**** DATA FOR ANALYSIS
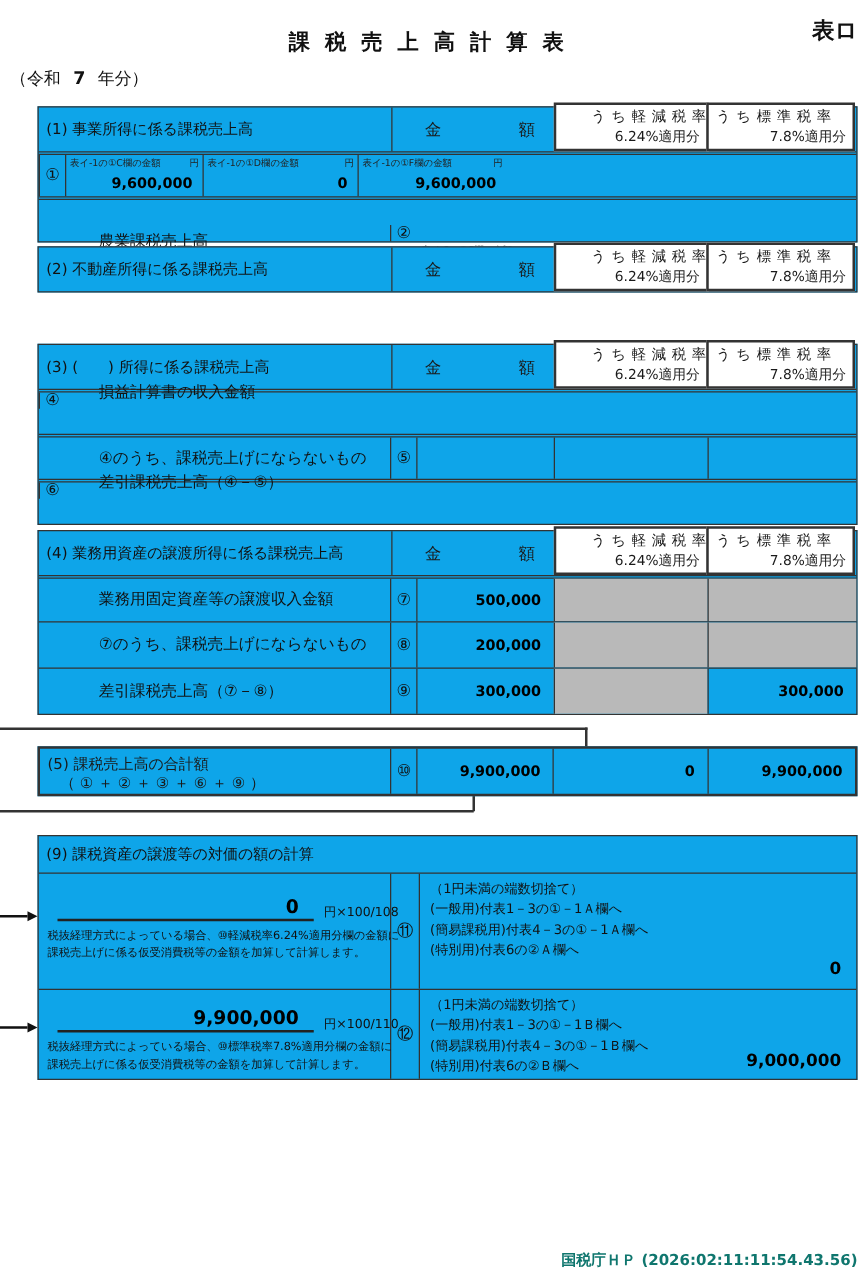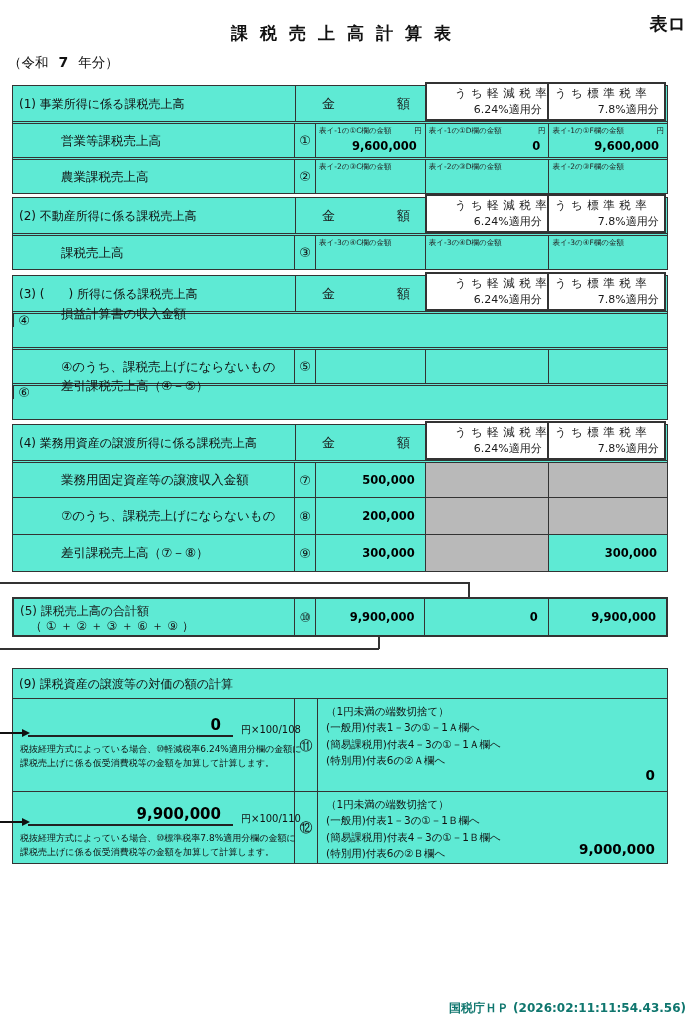--- a/index.html
+++ b/index.html
@@ -15,21 +15,21 @@
     position:absolute; top:22px; left:0; width:100%; text-align:center;
     font-size:17px; font-weight:bold; letter-spacing:12px; color:#111;
   }
   .form-code {
     position:absolute; top:12px; right:8px; font-size:18px; font-weight:bold; color:#111;
   }
   .year-line { position:absolute; top:54px; left:8px; font-size:13.5px; color:#111; }
   .year-line .yv { font-weight:bold; margin:0 10px; font-size:14px; }
 
   
-  .tbl { position:absolute; left:12px; width:656px; border:1.6px solid #333; background:#5eead4; }
+  .tbl { position:absolute; left:30px; width:656px; border:1.6px solid #333; background:#0ea5e9; }
   .trow { display:flex; position:relative; width:100%; }
   .hdr-row  { height:35px; }
   .data-row { position:relative; }
   .sep-double { border-top:3px double #333; }
   .sep-solid  { border-top:1.6px solid #333; }
 
   .c-label { width:282px; position:relative; }
   .c-num   { width:21px;  border-left:1.2px solid #333; display:flex; align-items:center; justify-content:center; }
   .c-amt   { width:110px; border-left:1.6px solid #333; position:relative; }
   .c-red   { width:124px; border-left:1.2px solid #333; position:relative; }
@@ -107,43 +107,40 @@
       <div class="taxhead th-red">
         <div class="l1">うち軽減税率</div>
         <div class="l2">6.24%適用分</div>
       </div>
       <div class="taxhead th-std">
         <div class="l1">うち標準税率</div>
         <div class="l2">7.8%適用分</div>
       </div>
     </div>
     <div class="trow data-row sep-double" style="height:36px;">
-      <div class="c-label">
-          <span class="row-label">営業等課税売上高</span>
-        </div>
       <div class="c-num">
           <span class="cnum">①</span>
         </div>
       <div class="c-amt">
         <span class="ref">表イ-1の①C欄の金額</span>
         <span class="unit">円</span>
         <span class="val-b">9,600,000</span>
       </div>
       <div class="c-red">
         <span class="ref">表イ-1の①D欄の金額</span>
         <span class="unit">円</span>
         <span class="val-b">0</span>
       </div>
       <div class="c-std">
         <span class="ref">表イ-1の①F欄の金額</span>
         <span class="unit">円</span>
         <span class="val-b">9,600,000</span>
       </div>
     </div>
-    <div class="trow data-row sep-double" style="height:36px;">
+    <div class="trow data-row sep-double" style="height:36px;align-items:flex-end;">
       <div class="c-label">
           <span class="row-label">農業課税売上高</span>
         </div>
       <div class="c-num">
           <span class="cnum">②</span>
         </div>
       <div class="c-amt">
           <span class="ref">表イ-2の③C欄の金額</span>
         </div>
       <div class="c-red">
@@ -165,37 +162,20 @@
           <span>額</span>
         </div>
       <div class="taxhead th-red">
         <div class="l1">うち軽減税率</div>
         <div class="l2">6.24%適用分</div>
       </div>
       <div class="taxhead th-std">
         <div class="l1">うち標準税率</div>
         <div class="l2">7.8%適用分</div>
       </div>
-    </div>
-    <div class="trow data-row sep-double" style="height:36px;">
-      <div class="c-label">
-          <span class="row-label">課税売上高</span>
-        </div>
-      <div class="c-num">
-          <span class="cnum">③</span>
-        </div>
-      <div class="c-amt">
-          <span class="ref">表イ-3の④C欄の金額</span>
-        </div>
-      <div class="c-red">
-          <span class="ref">表イ-3の④D欄の金額</span>
-        </div>
-      <div class="c-std">
-          <span class="ref">表イ-3の④F欄の金額</span>
-        </div>
     </div>
   </div>
 
   <div class="tbl" style="top:275px;">
     <div class="trow hdr-row">
       <div class="c-label">
           <span class="sec-title">(3) (　　) 所得に係る課税売上高</span>
         </div>
       <div class="amt-hdr">
           <span>金</span>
********
* [REQUIRED WORK]
The preceding entries are to be written out again exactly, with the pictures removed.

* [RESULT OF THE TASK]
--- a/index.html
+++ b/index.html
@@ -15,21 +15,21 @@
     position:absolute; top:22px; left:0; width:100%; text-align:center;
     font-size:17px; font-weight:bold; letter-spacing:12px; color:#111;
   }
   .form-code {
     position:absolute; top:12px; right:8px; font-size:18px; font-weight:bold; color:#111;
   }
   .year-line { position:absolute; top:54px; left:8px; font-size:13.5px; color:#111; }
   .year-line .yv { font-weight:bold; margin:0 10px; font-size:14px; }
 
   
-  .tbl { position:absolute; left:12px; width:656px; border:1.6px solid #333; background:#5eead4; }
+  .tbl { position:absolute; left:30px; width:656px; border:1.6px solid #333; background:#0ea5e9; }
   .trow { display:flex; position:relative; width:100%; }
   .hdr-row  { height:35px; }
   .data-row { position:relative; }
   .sep-double { border-top:3px double #333; }
   .sep-solid  { border-top:1.6px solid #333; }
 
   .c-label { width:282px; position:relative; }
   .c-num   { width:21px;  border-left:1.2px solid #333; display:flex; align-items:center; justify-content:center; }
   .c-amt   { width:110px; border-left:1.6px solid #333; position:relative; }
   .c-red   { width:124px; border-left:1.2px solid #333; position:relative; }
@@ -107,43 +107,40 @@
       <div class="taxhead th-red">
         <div class="l1">うち軽減税率</div>
         <div class="l2">6.24%適用分</div>
       </div>
       <div class="taxhead th-std">
         <div class="l1">うち標準税率</div>
         <div class="l2">7.8%適用分</div>
       </div>
     </div>
     <div class="trow data-row sep-double" style="height:36px;">
-      <div class="c-label">
-          <span class="row-label">営業等課税売上高</span>
-        </div>
       <div class="c-num">
           <span class="cnum">①</span>
         </div>
       <div class="c-amt">
         <span class="ref">表イ-1の①C欄の金額</span>
         <span class="unit">円</span>
         <span class="val-b">9,600,000</span>
       </div>
       <div class="c-red">
         <span class="ref">表イ-1の①D欄の金額</span>
         <span class="unit">円</span>
         <span class="val-b">0</span>
       </div>
       <div class="c-std">
         <span class="ref">表イ-1の①F欄の金額</span>
         <span class="unit">円</span>
         <span class="val-b">9,600,000</span>
       </div>
     </div>
-    <div class="trow data-row sep-double" style="height:36px;">
+    <div class="trow data-row sep-double" style="height:36px;align-items:flex-end;">
       <div class="c-label">
           <span class="row-label">農業課税売上高</span>
         </div>
       <div class="c-num">
           <span class="cnum">②</span>
         </div>
       <div class="c-amt">
           <span class="ref">表イ-2の③C欄の金額</span>
         </div>
       <div class="c-red">
@@ -165,37 +162,20 @@
           <span>額</span>
         </div>
       <div class="taxhead th-red">
         <div class="l1">うち軽減税率</div>
         <div class="l2">6.24%適用分</div>
       </div>
       <div class="taxhead th-std">
         <div class="l1">うち標準税率</div>
         <div class="l2">7.8%適用分</div>
       </div>
-    </div>
-    <div class="trow data-row sep-double" style="height:36px;">
-      <div class="c-label">
-          <span class="row-label">課税売上高</span>
-        </div>
-      <div class="c-num">
-          <span class="cnum">③</span>
-        </div>
-      <div class="c-amt">
-          <span class="ref">表イ-3の④C欄の金額</span>
-        </div>
-      <div class="c-red">
-          <span class="ref">表イ-3の④D欄の金額</span>
-        </div>
-      <div class="c-std">
-          <span class="ref">表イ-3の④F欄の金額</span>
-        </div>
     </div>
   </div>
 
   <div class="tbl" style="top:275px;">
     <div class="trow hdr-row">
       <div class="c-label">
           <span class="sec-title">(3) (　　) 所得に係る課税売上高</span>
         </div>
       <div class="amt-hdr">
           <span>金</span>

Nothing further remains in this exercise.